Generating a graphical representation of the dependency graph

To generate the graph, run the application with the NANOS6 envar set to graph.

By default, the graph nodes include the full path of the source code. To remove the directories, set the NANOS6_GRAPH_SHORTEN_FILENAMES envar to 1.

The resulting file is a PDF that contains several pages. Each page represents the graph at a given point in time. Setting the NANOS6_GRAPH_SHOW_DEAD_DEPENDENCIES envar to 1 forces future and previous dependencies to be shown with different graphical attributes.

The NANOS6_GRAPH_DISPLAY envar, if set to 1, will make the resulting PDF to be opened automatically. The default viewer is xdg-open, but it can be overridden through the NANOS6_GRAPH_DISPLAY_COMMAND envar.

For best results, we suggest to display the PDF with "single page" view, showing a full page and to advance page by page.

Verbose logging

To enable verbose logging, run the application with the NANOS6 envar set to verbose.

By default it generates a lot of information. This is controlled by the NANOS6_VERBOSE envar, which can contain a comma separated list of areas. The areas are the following:

Section Description
AddTask Task creation
DependenciesByAccess Dependencies by their accesses
DependenciesByAccessLinks Dependencies by the links between the accesses to the same data
DependenciesByGroup Dependencies by groups of tasks that determine common predecessors and common successors
LeaderThread
TaskExecution Task execution
TaskStatus Task status transitions
TaskWait Entering and exiting taskwaits
ThreadManagement Thread creation, activation and suspension
UserMutex User-side mutexes (critical)

The case is ignored, and the all keyword enables all of them. Additionally, and area can have the ! prepended to it to disable it. For instance, NANOS6_VERBOSE=AddTask,TaskExecution,TaskWait is a good starting point.
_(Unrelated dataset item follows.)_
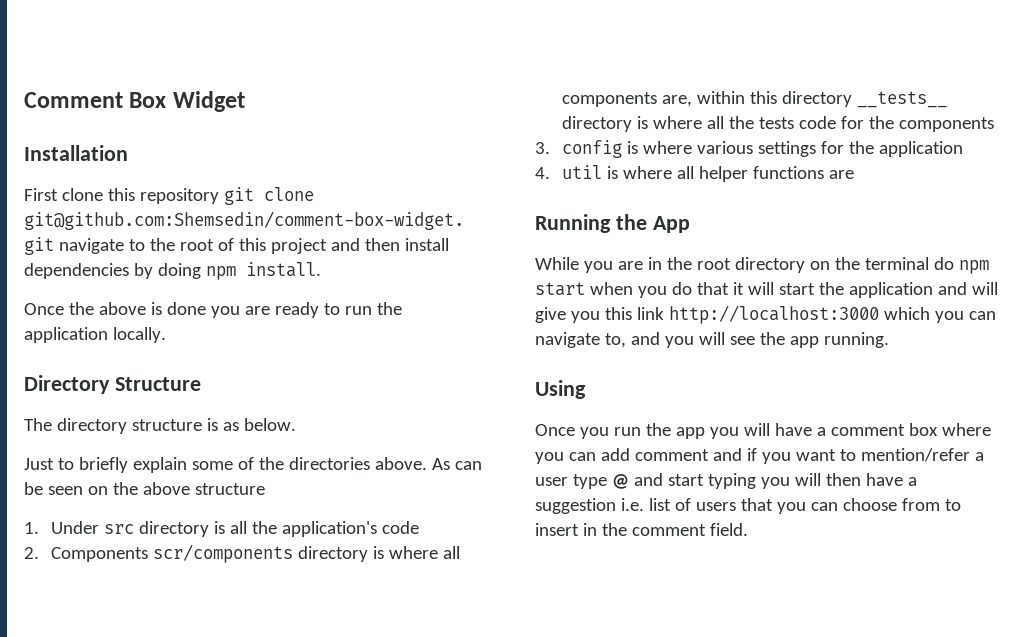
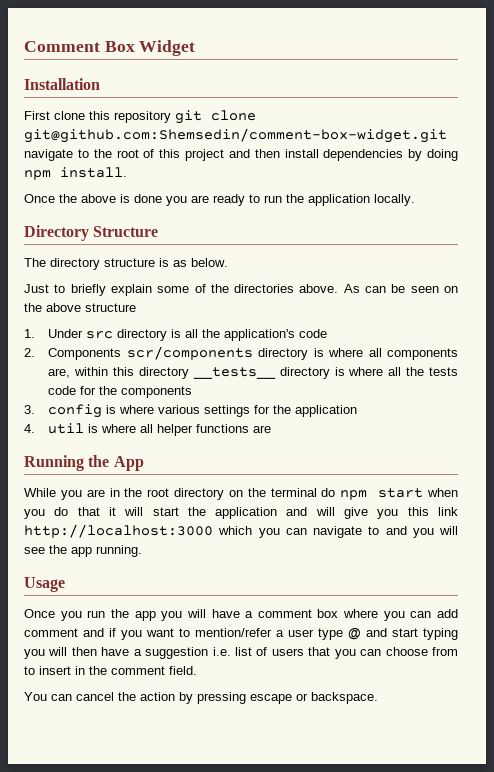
- While you are in the root directory on the terminal do npm start when you do that it will start the application and will give you this link http://localhost:3000 which you can navigate to, and you will see the app running.
+ While you are in the root directory on the terminal do npm start when you do that it will start the application and will give you this link http://localhost:3000 which you can navigate to and you will see the app running.
- Using
+ Usage
+ You can cancel the action by pressing escape or backspace.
By default, the output is emitted to standard error, but it can be sent to a file by specifying it through the NANOS6_VERBOSE_FILE envar. Also the NANOS6_VERBOSE_DUMP_ONLY_ON_EXIT can be set to 1 to delay the output to the end of the program to avoid getting it mixed with the output of the program.

Obtaining statistics

To enable collecting statistics, run the application with the NANOS6 envar set to either stats or stats-papi. The first collects timing statistics and the second also records hardware counters.

By default, the statistics are emitted standard error when the program ends. The output can be sent to a file through the NANOS6_STATS_FILE envar.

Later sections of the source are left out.